The JSE launched the Jamaica Social Stock Exchange last January but no project received sufficient funding to list until Monday’s announcement.

As for the TransJamaican IPO, that transaction is already touted to raise at least two times more than the $5.5 billion garnered by the Wigton IPO. Both are state assets that the Government has chosen to privatise via the stock market.

PM Holness, speaking at the opening of the JSE conference, said of the TransJamaican IPO: “It will be listed shortly, and I am hoping sometime in early February. It will be another opportunity for Jamaicans to invest in a piece of Jamaica.”

Investors had expected the toll road concessionaire to go to market before the end of the fiscal year, that is, ahead of March, but PM’s announcement makes the timeline more precise.

The East-West leg of Highway 2000, has good traffic flow and revenue stream, said Holness of the toll concession. TransJamaican was controlled by French company Bouygues Travaux Publics, but Holness administration is yet to disclose the details of the takeover.

The ordinary shareholders in TransJamaican included Bouygues Travaux, with 13.2 million of 27 million ordinary shares; Vinci Concessions of France, with 6.8 million; International Finance Corporation, the private sector-funding arm of the World Bank, with 4.6 million; and Societe de Promotion et de Participation Pour la Coopération Economique SA of France, 2.4 million shares. Jamaica’s state agency NROCC held a single preference share that gave it a veto over decisions related to the concession.
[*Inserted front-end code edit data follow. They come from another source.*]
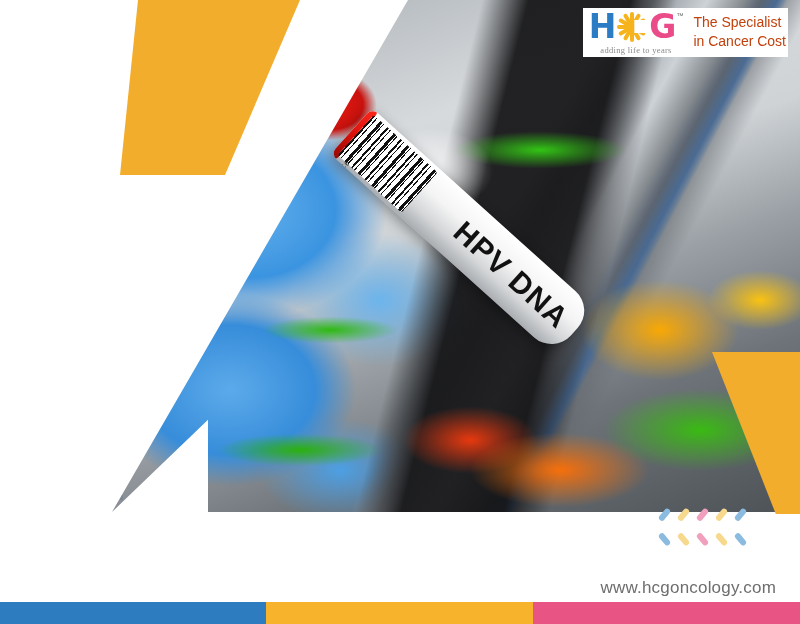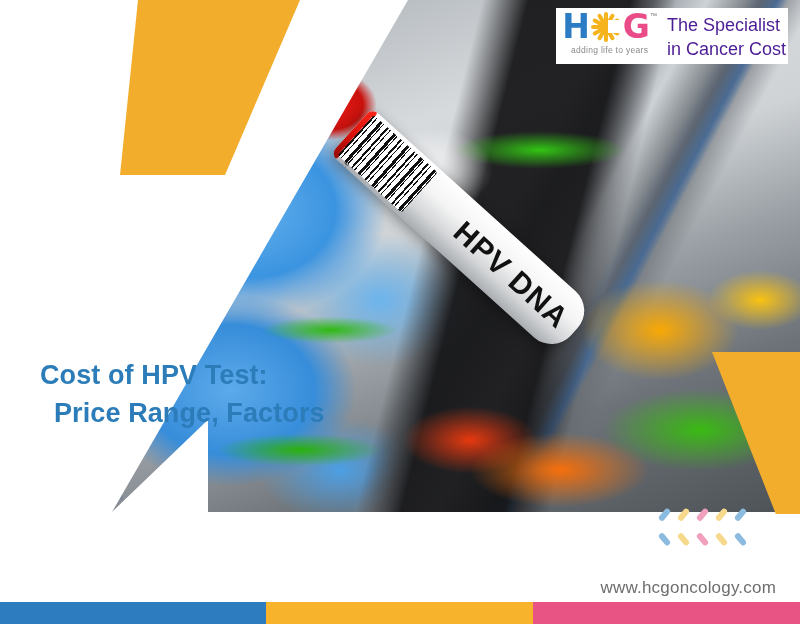"The Specialist" .logo-slogan { color: #4c1d95 -> #c2410c; font-size: 18px -> 14px }
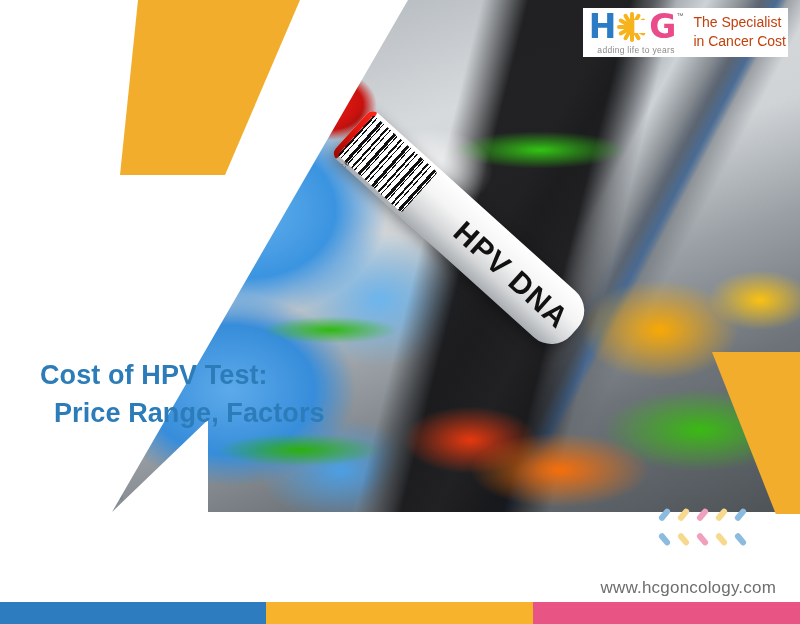"adding life to years" .logo-tagline { font-family: Liberation Sans, sans-serif -> Liberation Serif, serif }
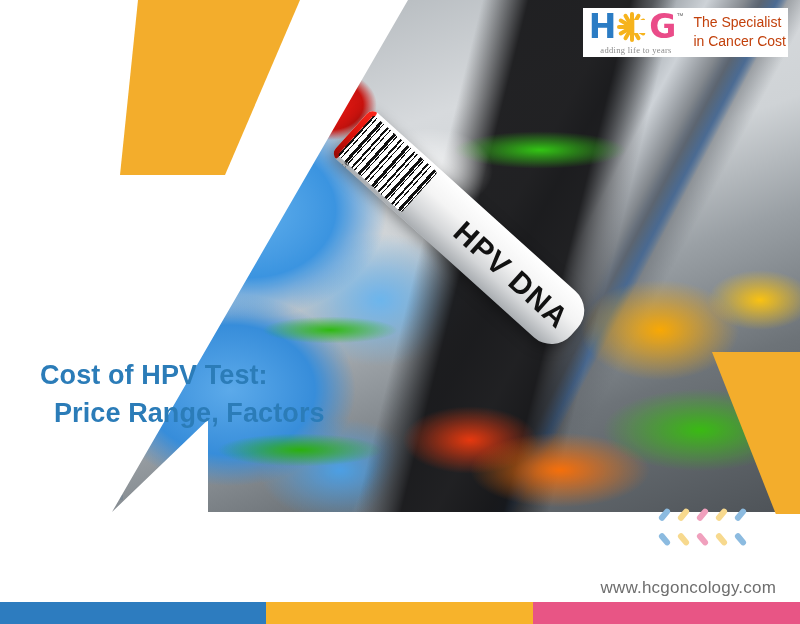"Cost of HPV Test:" div.headline { html: <div> <span>Cost of HPV Test:</span> <span>Price Range, Factors</span> </div> -> none }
The TransJamaican Highway IPO is set to raise more than $11 billion. NCB Capital Markets, which was selected to arrange the TransJamaican transaction, also expects the IPO subscriptions to triple the 30,000 that flocked to Wigton – which would make it the most sought-after IPO in local history.
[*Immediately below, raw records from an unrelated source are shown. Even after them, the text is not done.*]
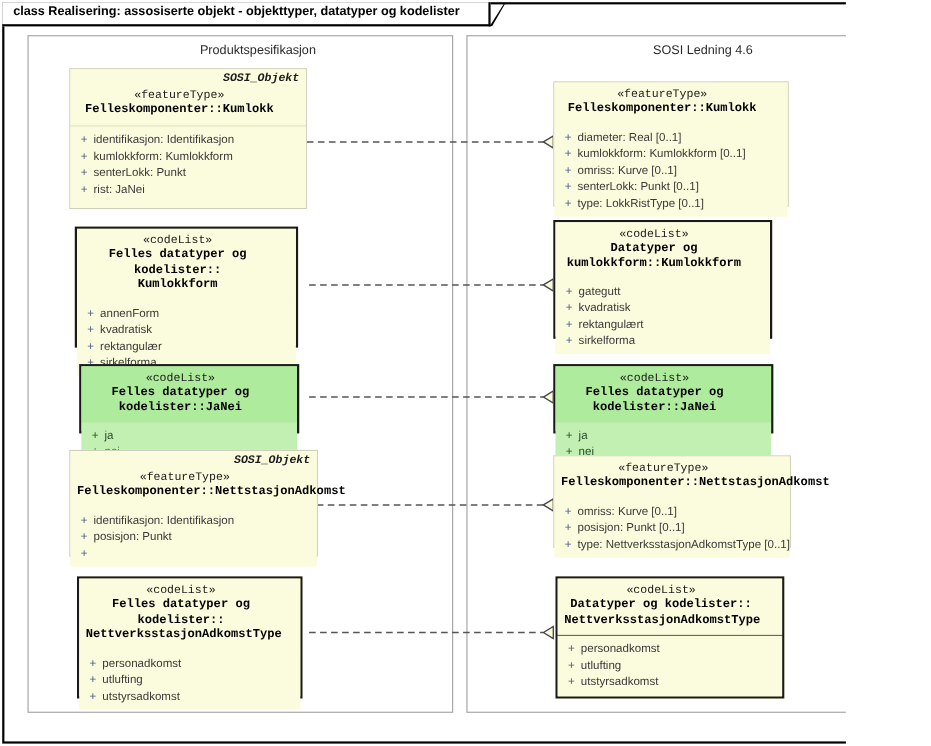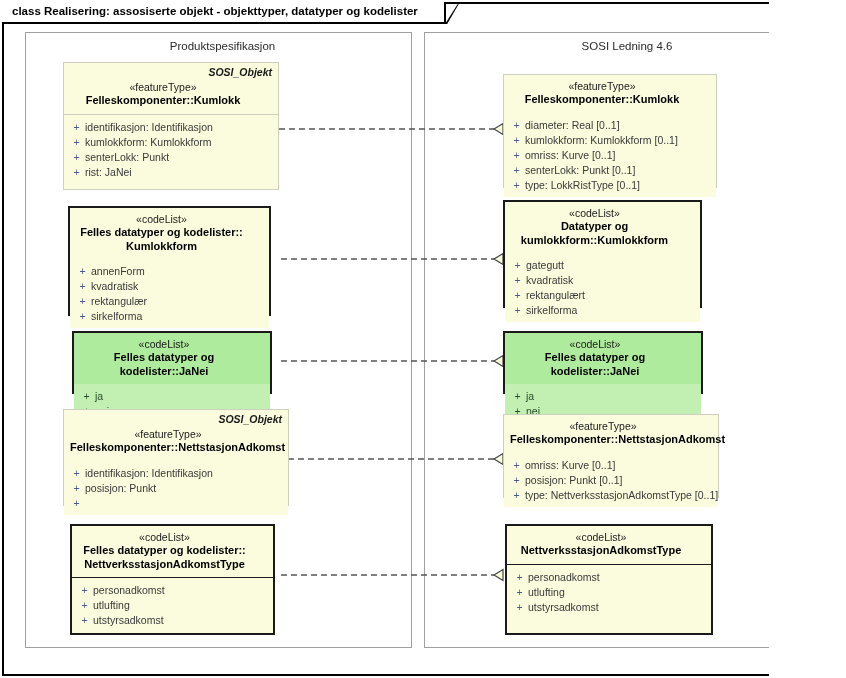"Produktspesifikasjon" .package-title { left: 4px -> 16px }
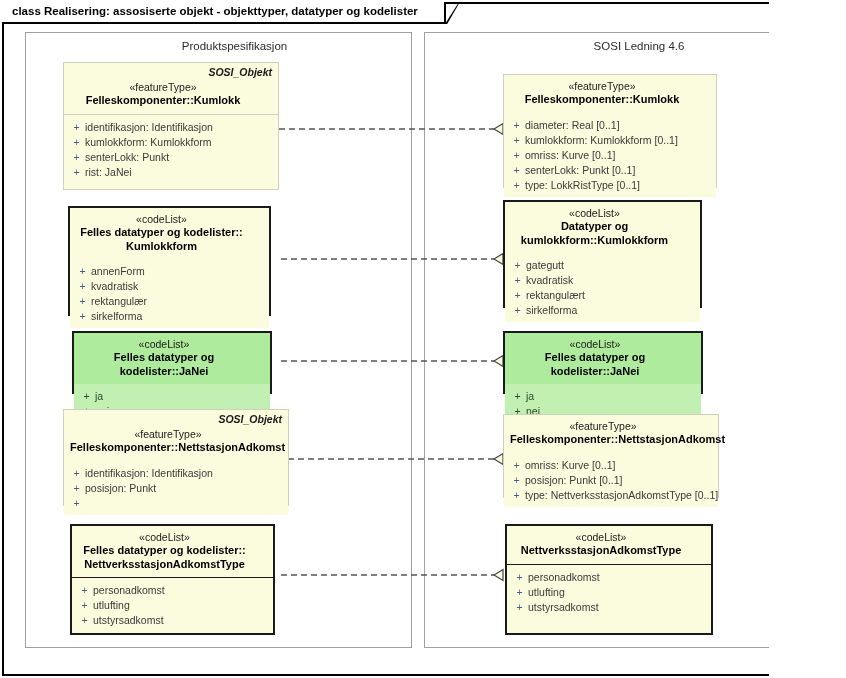"SOSI_Objekt" .cls-head { font-family: none -> Liberation Mono, monospace }
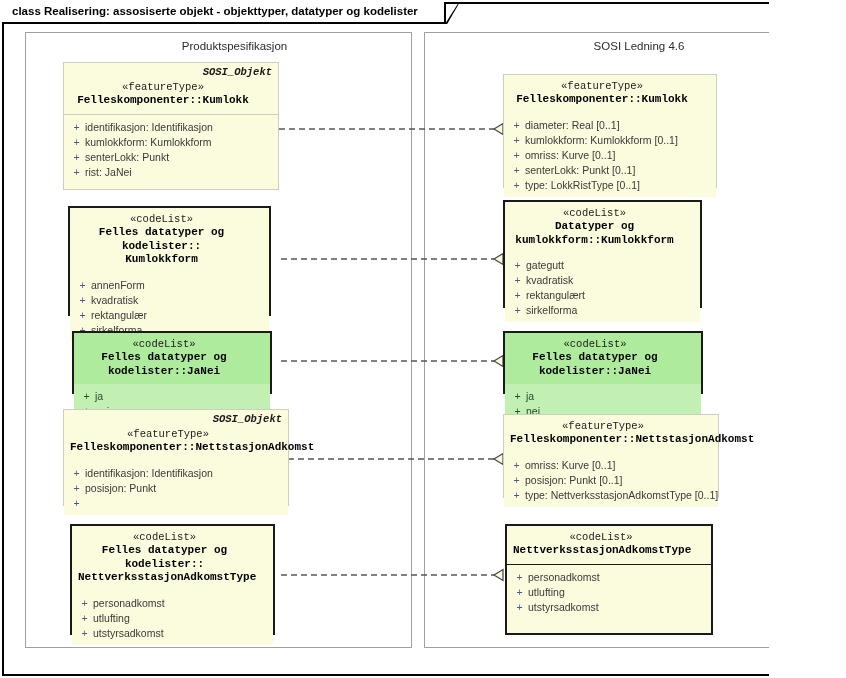"Datatyper og kodelister::" div.cls-name { html: none -> <div>Datatyper og kodelister::</div> }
Holness remarked that one of the explanations for the anecdotal lacklustre spending in December was that instead of buying the latest “Gucci or Prada”, Jamaicans had been saving up for the next IPO.

He then segued into a report on the economy, saying interest rates are at low single-digit levels compared to the nearly 50 per cent levels in the 1990s, the country’s debt-to-GDP ratio was the lowest in decades at 93 per cent, and that Jamaica has had 19 quarters of consecutive growth, albeit at a low level.

Those outcomes follow a period of adjustment for Jamaica under two programmes with the International Monetary Fund.

“Now is the time to truly show the world that we deserve the accolades and that we will stick with the plan,” the PM said.